Devo dizer-te que esperava que fosses mais alta e que, no primeiro relance, fiquei surpresa: afinal eras pequenina. Que raio. Eu, que te tinha previsto bem maior - de uma altura consensual com o talento da tua escrita. Admito que ia preparada para me pôr em bicos de pés, tal bailarina desajeitada. Afinal o teu sorriso estava mais acessível aos meus olhos. Soube melhor assim, até.
Disse-lhe, quando chegámos a casa, que tinha sentido vontade de te abraçar. Ambas sabemos o quão raro isso vai sendo em mim, cada vez mais criteriosa em relação aqueles com quem decido partilhar mais que um abraço político. Apeteceu-me abraçar-te com força, porra. Que sensação estranha, que nem te conheço as mãos já quero saber a que sabe o resto.
Não sei se eram as tuas feições, que teimavam em procurar parecenças com o meu reportório de contactos próximos. Ou que um dia o foram.
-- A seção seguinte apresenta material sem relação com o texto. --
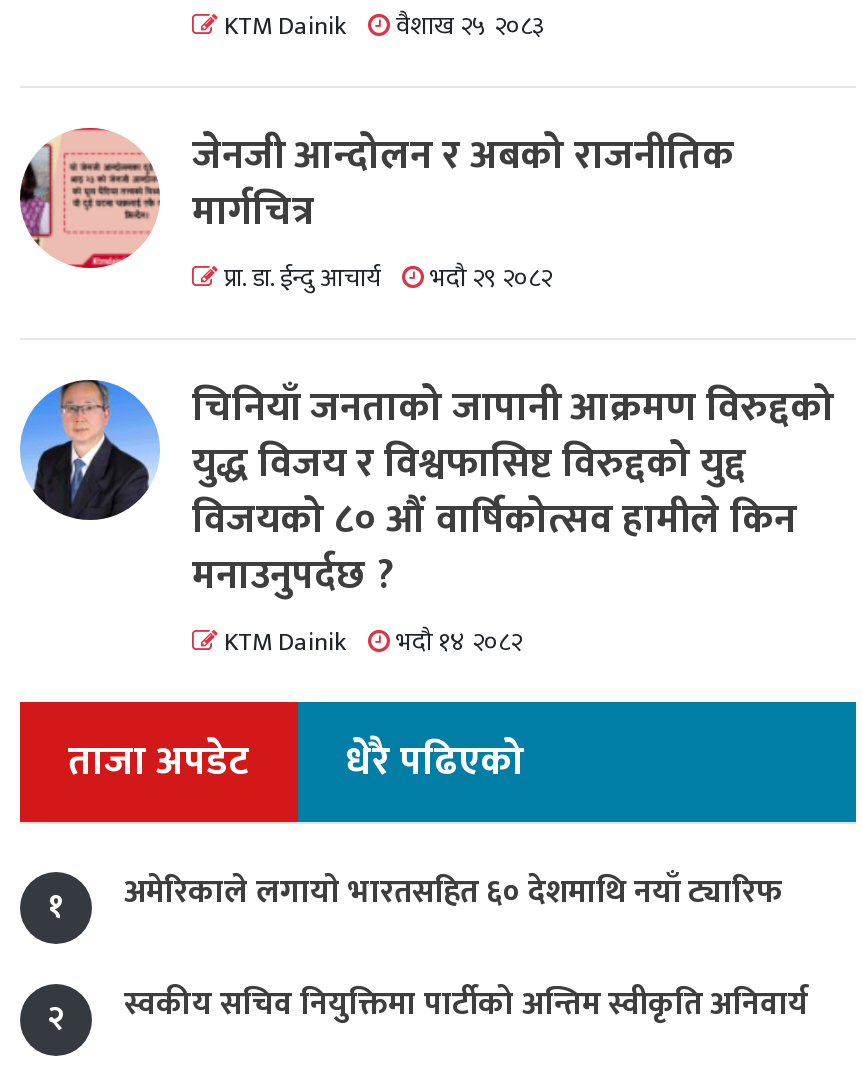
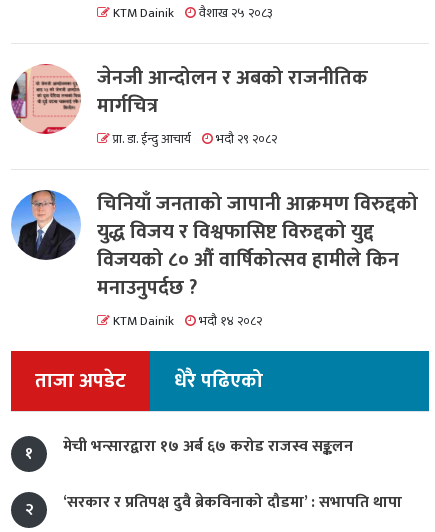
- अमेरिकाले लगायाे भारतसहित ६० देशमाथि नयाँ ट्यारिफ
+ मेची भन्सारद्वारा १७ अर्ब ६७ करोड राजस्व सङ्कलन

- स्वकीय सचिव नियुक्तिमा पार्टीको अन्तिम स्वीकृति अनिवार्य
+ ‘सरकार र प्रतिपक्ष दुवै ब्रेकविनाको दौडमा’ : सभापति थापा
Ou talvez fosse o sotaque que, honestamente, fui incapaz de inserir num grupo vulgar - não me soava a algarvio, que queres? Talvez seja resultado de uma miscelânea de francês, lisboeta e algarvio… que torna tudo mais difícil para uma simples miúda como eu.
Vi os teus olhos brilharem. Já não é comum ver olhos brilharem assim, espécies em vias de extinção. E não falo da luz a bater de esguelha no olho, quando o sol ou a lâmpada estão a jeito - isso seria ridículo. Talvez brilhar seja palavra demasiado espampanante para um texto desta ordem. Mas vá, vi aquela expressão que mostra que há qualquer coisa em ti de misterioso e inacessível.
Soube-me muito bem a noite. O feminismo activista e a primeira mulher de calções. O fogo-de-artifício que vacilava o peito. A barriga às voltas e o gato ciumento. O quão acolhedoras foram. E a loucura a que nos cedemos pontualmente, que recorda noites que um dia passaram e trouxeram tanto quanto esta.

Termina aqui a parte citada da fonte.